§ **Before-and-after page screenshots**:
● ● ● ● ● ● ●

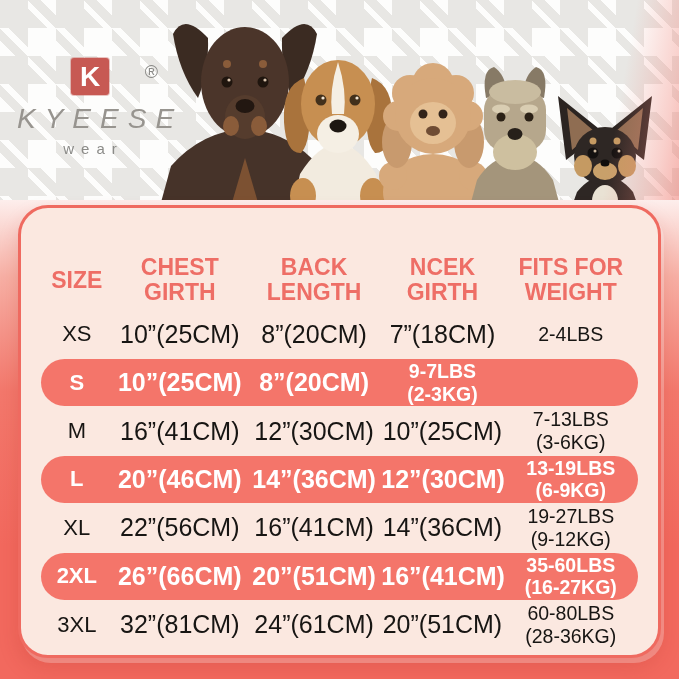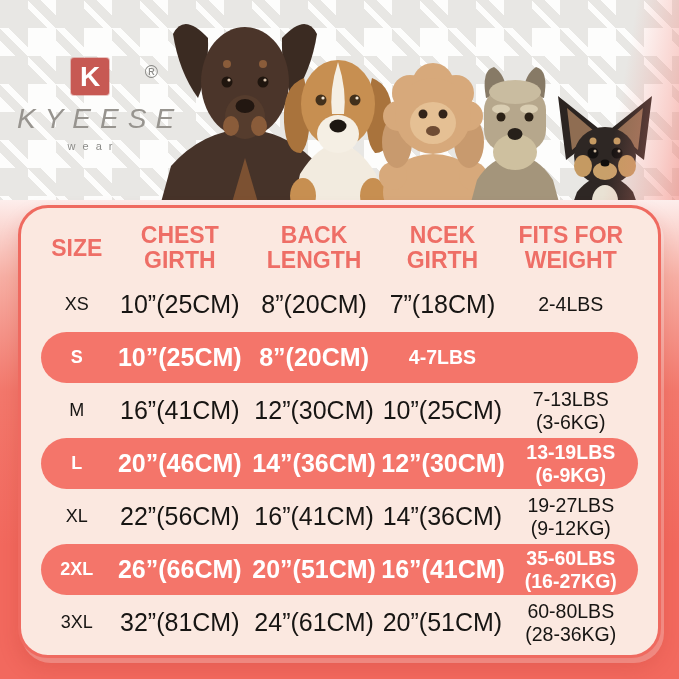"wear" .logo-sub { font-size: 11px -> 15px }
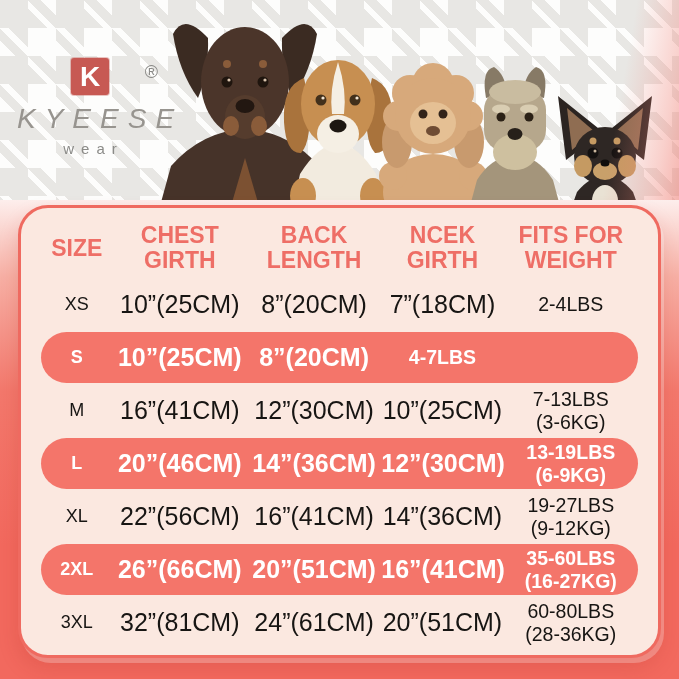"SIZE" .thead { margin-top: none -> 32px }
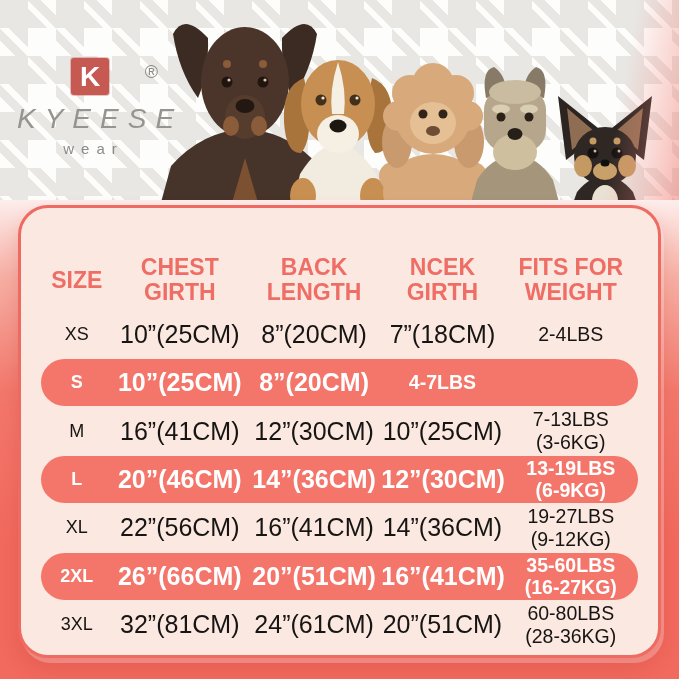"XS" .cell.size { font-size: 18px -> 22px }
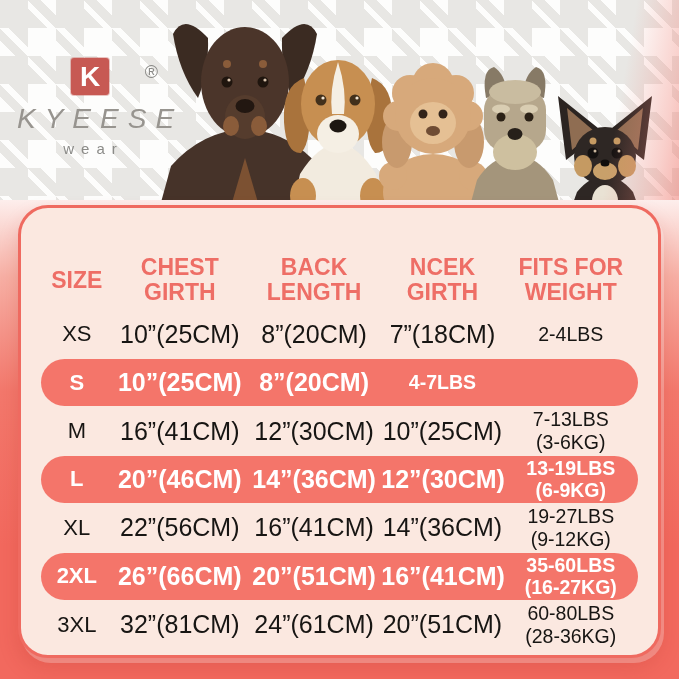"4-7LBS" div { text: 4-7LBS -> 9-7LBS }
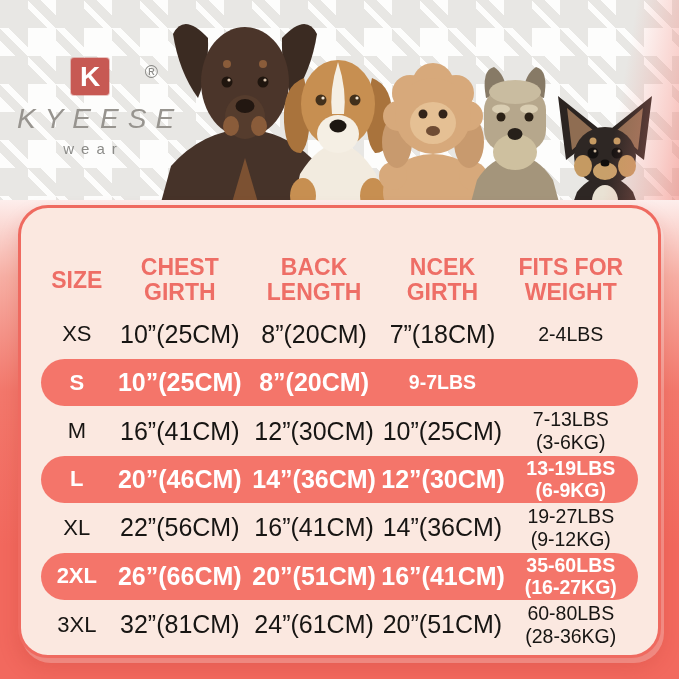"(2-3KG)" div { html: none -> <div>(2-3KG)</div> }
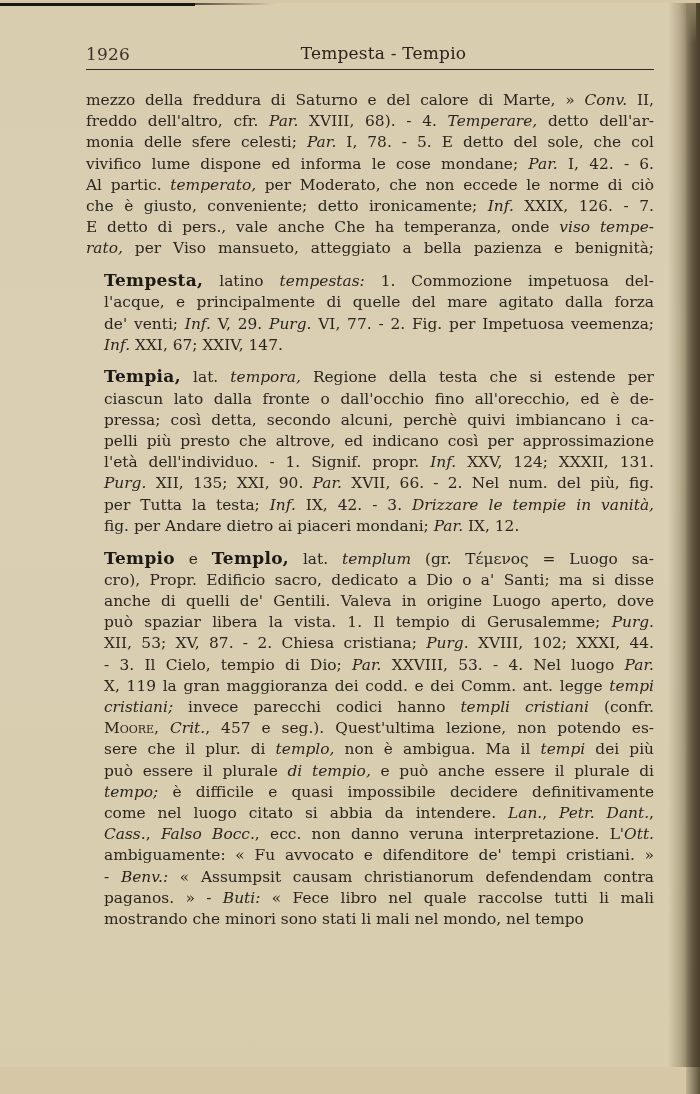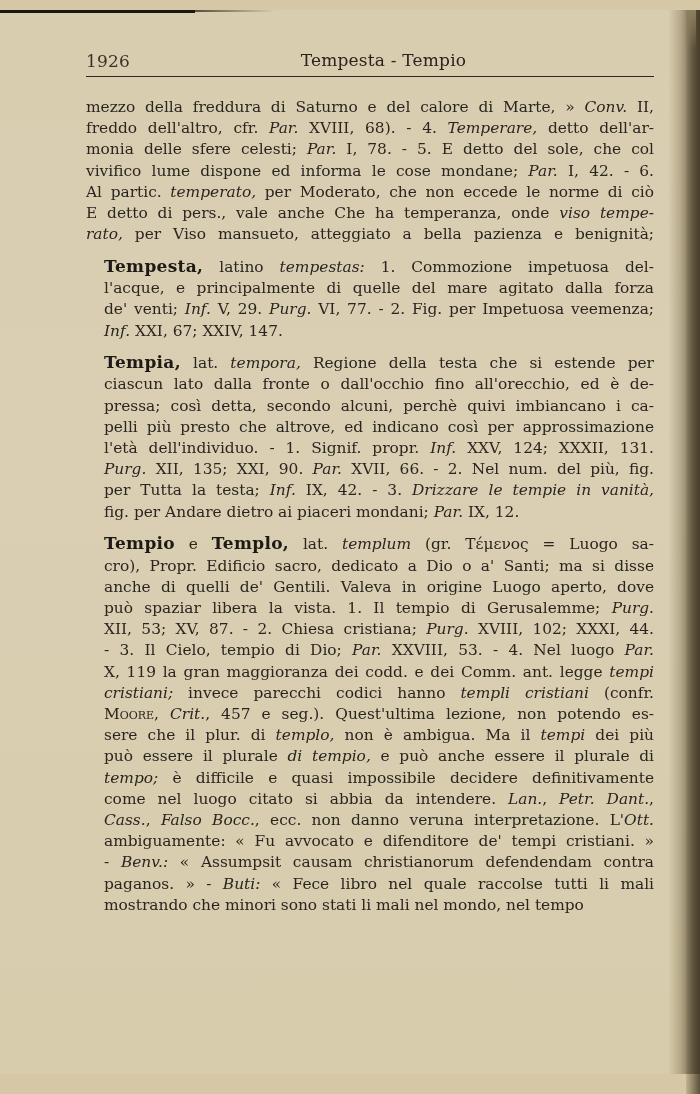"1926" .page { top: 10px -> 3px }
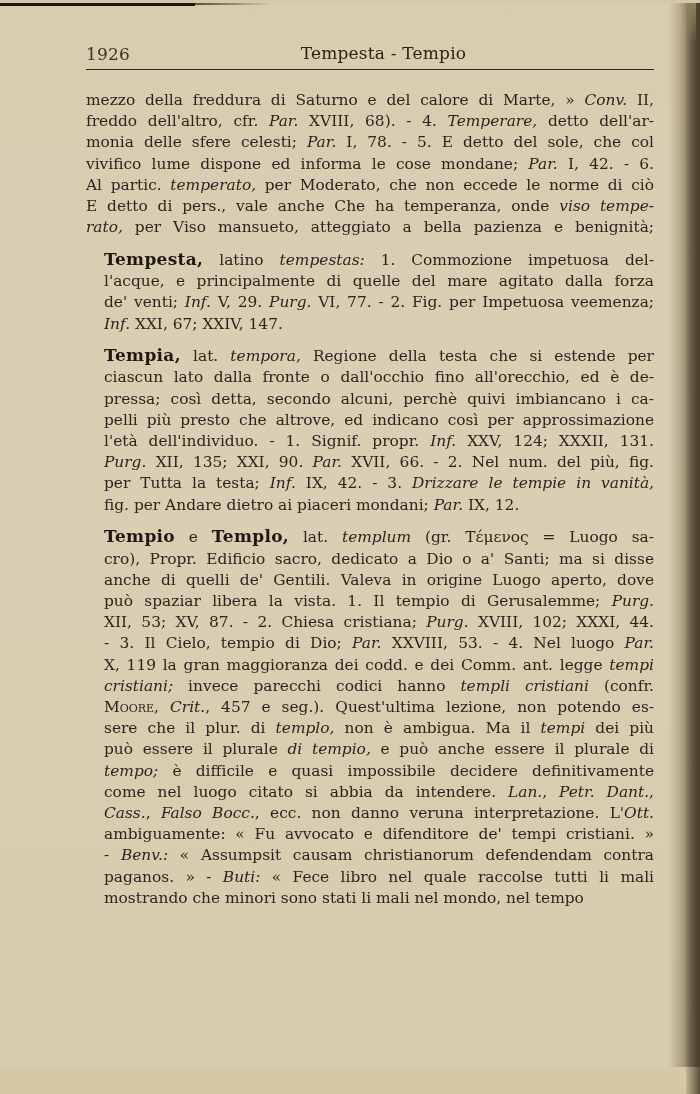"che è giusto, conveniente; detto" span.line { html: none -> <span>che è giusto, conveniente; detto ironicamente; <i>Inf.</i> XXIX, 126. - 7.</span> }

● ● ● ● ● ● ●

§ **WHAT IS EXPECTED**: Set down every entry above exactly as written. Leave out all pictures.

§ **ANSWER BELOW**:
"wear" .logo-sub { font-size: 11px -> 15px }
"SIZE" .thead { margin-top: none -> 32px }
"XS" .cell.size { font-size: 18px -> 22px }
"4-7LBS" div { text: 4-7LBS -> 9-7LBS }
"(2-3KG)" div { html: none -> <div>(2-3KG)</div> }
"1926" .page { top: 10px -> 3px }
"che è giusto, conveniente; detto" span.line { html: none -> <span>che è giusto, conveniente; detto ironicamente; <i>Inf.</i> XXIX, 126. - 7.</span> }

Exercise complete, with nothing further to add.